Work instruction> Every line from the opening of the records to the line with "tax: 7% = 31.98 -> 7% = 34.80" should be restated exactly, with both ends included and the pictures left out.

Itemized modification records
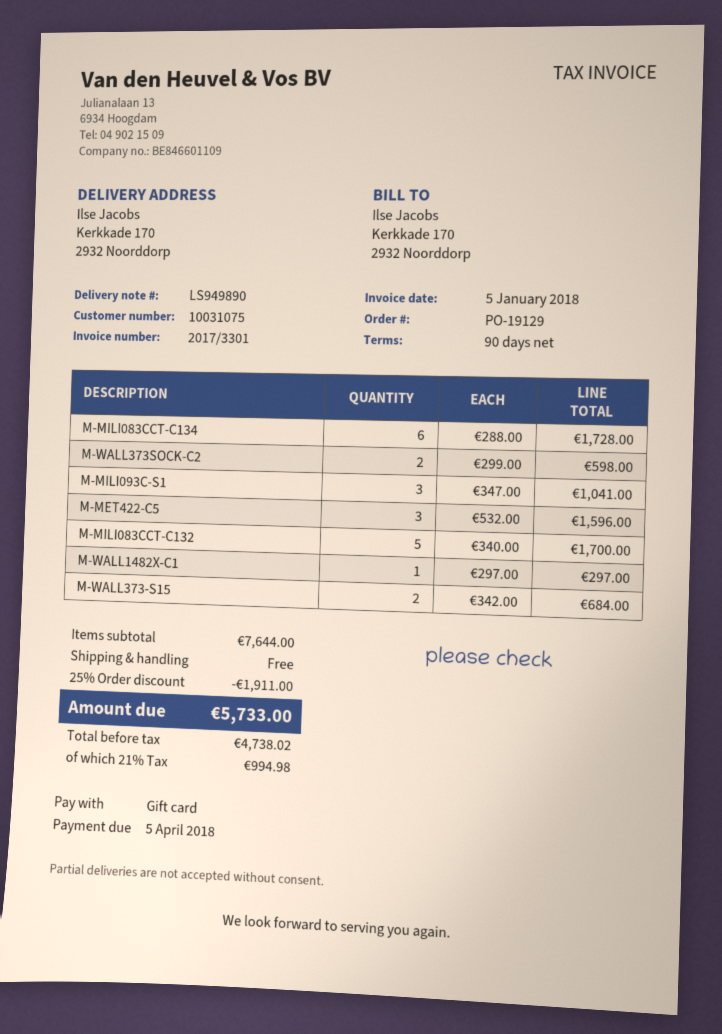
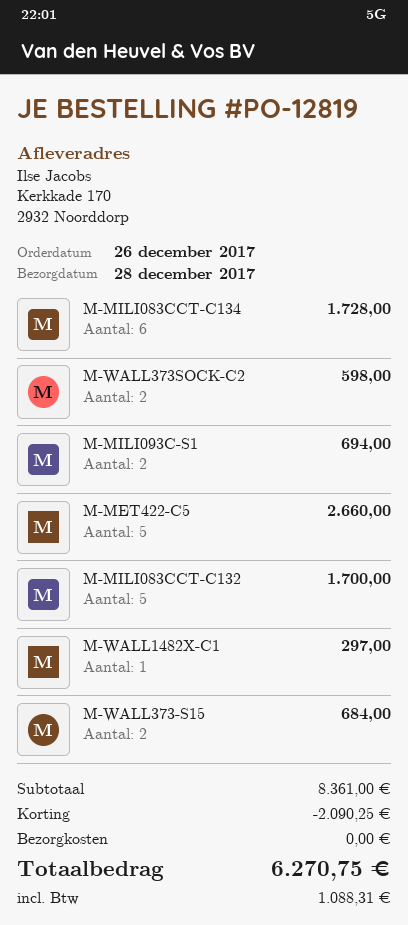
order number: PO-19129 -> PO-12819
M-MILI093C-S1: 3 for 1041.00 -> 2 for 694.00
M-MET422-C5: 3 for 1596.00 -> 5 for 2660.00
subtotal: 7644.00 -> 8361.00
discount: 1911.00 -> 2090.25
tax: 994.98 -> 1088.31
total: 5733.00 -> 6270.75

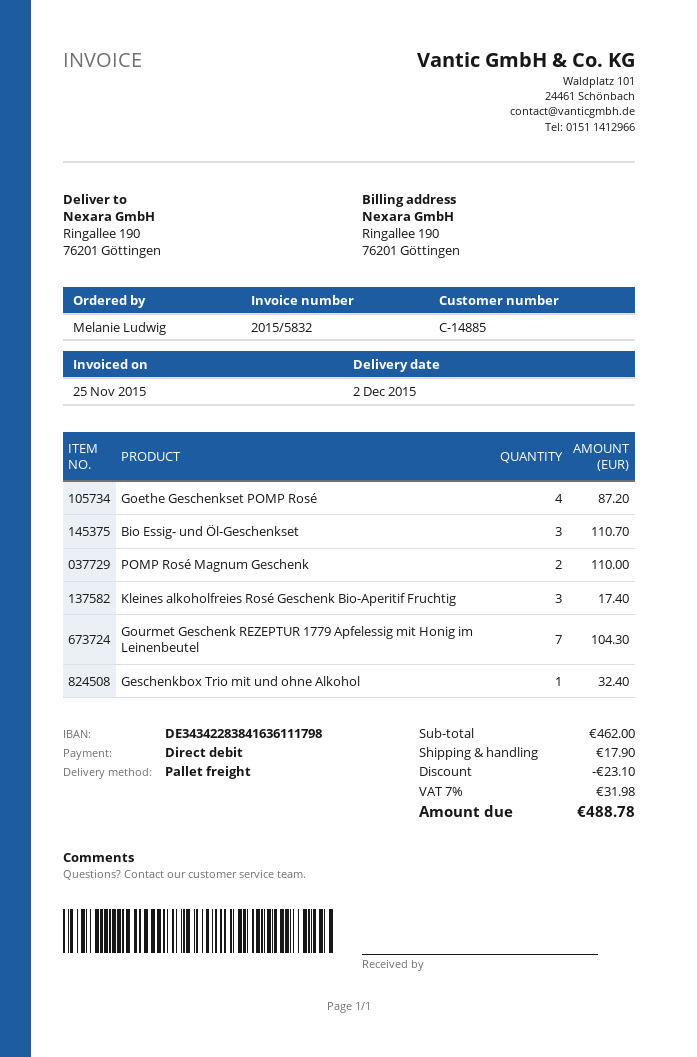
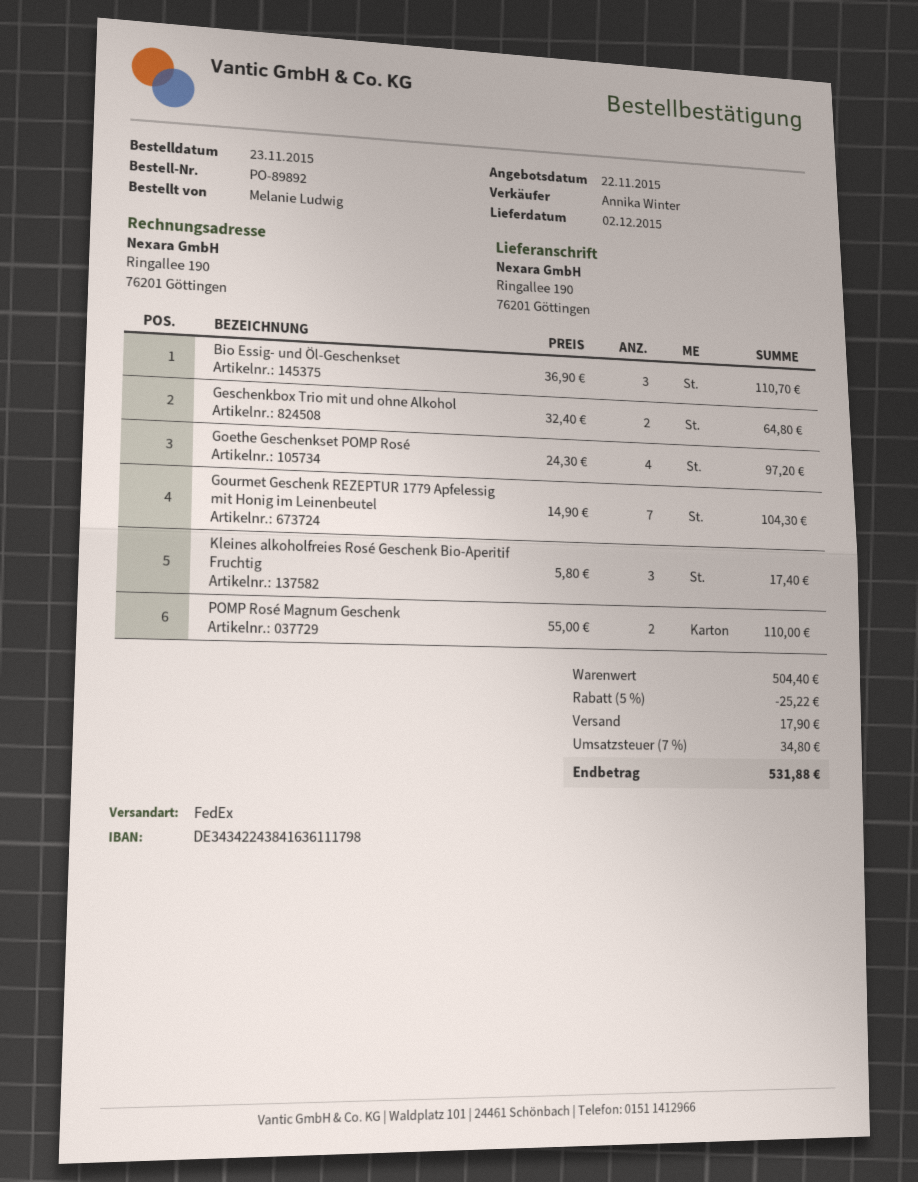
bank account: DE34342283841636111798 -> DE34342243841636111798
shipping method: pallet freight -> FedEx
Goethe Geschenkset POMP Rosé: 4 for 87.20 -> 4 for 97.20
Geschenkbox Trio mit und ohne Alkohol: 1 for 32.40 -> 2 for 64.80
subtotal: 462.00 -> 504.40
discount: 23.10 -> 25.22
tax: 7% = 31.98 -> 7% = 34.80
total: 488.78 -> 531.88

Written response>
order number: PO-19129 -> PO-12819
M-MILI093C-S1: 3 for 1041.00 -> 2 for 694.00
M-MET422-C5: 3 for 1596.00 -> 5 for 2660.00
subtotal: 7644.00 -> 8361.00
discount: 1911.00 -> 2090.25
tax: 994.98 -> 1088.31
total: 5733.00 -> 6270.75

bank account: DE34342283841636111798 -> DE34342243841636111798
shipping method: pallet freight -> FedEx
Goethe Geschenkset POMP Rosé: 4 for 87.20 -> 4 for 97.20
Geschenkbox Trio mit und ohne Alkohol: 1 for 32.40 -> 2 for 64.80
subtotal: 462.00 -> 504.40
discount: 23.10 -> 25.22
tax: 7% = 31.98 -> 7% = 34.80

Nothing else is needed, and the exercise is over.